At Least I Have A GlassJune 19, 2009 Leave a comment
You know what they say—the glass is either half full or half empty, depending on your perspective. Well, I say it’s both! And the empty part has a residue, splashed up from the full part of the glass, so it’s not completely empty after all. All of this comes to mind as I mark the 10th anniversary since I was in a car accident that left me with permanent, chronic pain. This is the first time I’ve thought about how to mark the occasion. On one hand, there’s cause for great celebration. I’m alive and so are the two of my three sons who were with me that day. My husband has not spent the last ten years raising our youngest son alone. Hallelujah! The accident paved the way for us to buy a home and move our kids from three school systems into one. That’s been good for us all! And, I’ve had to adjust my understanding of what I’m physically capable of doing. That’s where the half-empty part starts to matter.
Two seconds of someone else’s carelessness has changed my life and my body forever. Ever since, I’ve been trying to displace the vision of myself as workhorse, resisting the reality of more fragile and limited images.
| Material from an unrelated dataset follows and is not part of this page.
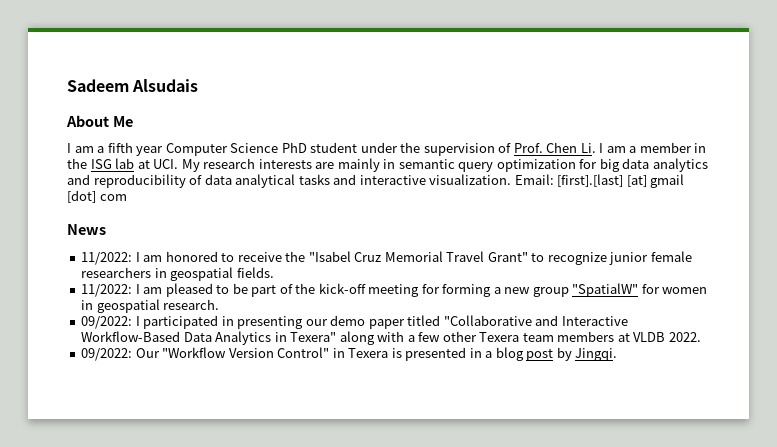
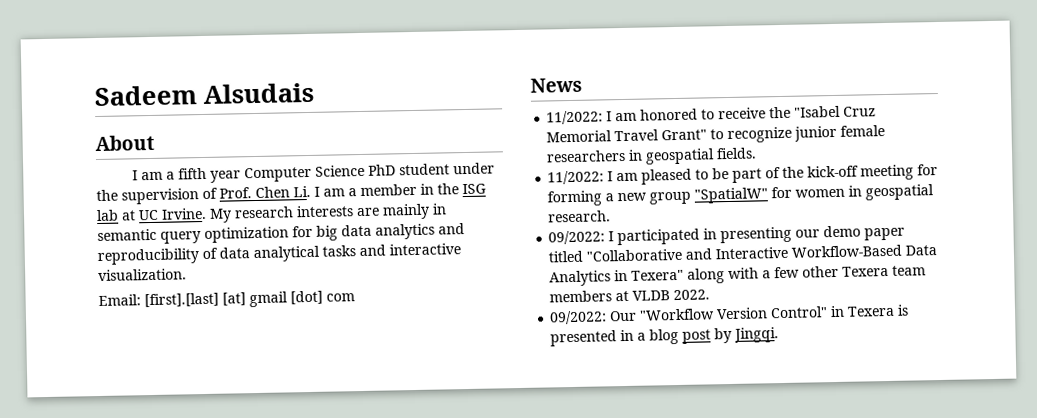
[112,116,133,127] Me -> (155, 143) none
[153,159,179,169] UCI. -> [138,207,207,221] UC Irvine.
(512, 179) none -> (187, 275) //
There’s some good news in the bad news—some residue on the sides of the empty part of my glass. I’ve had to reconsider how much I can do, how much I want to do, and how much of that activity really matters. Not that I’ve figured it out, but that I’ve payed more and more attention to asking the right questions. I’ve been trying to follow Rilke’s advice: “Try to love the questions themselves, like locked rooms and like books written in a foreign language. Do not now look for the answers. They cannot now be given to you because you could not live them. It is a question of experiencing everything. At present you need to live the question. Perhaps you will gradually, without even noticing it, find yourself experiencing the answer, some distant day.”
I think it’s the same in organizational and community life. Our glasses are both half full and half empty. We can rejoice in the half fullness; struggle with the half emptiness; all the time striving to perceive the residue on the edges of the empty part. And we live into the questions of meaning. What should we do? What must we do? What must leave aside? Does the empty or the full part of the glass deserve more attention right now? I’m still living my way into my own answers. Meanwhile, I can say with certainty, I’m glad that at least I have a glass!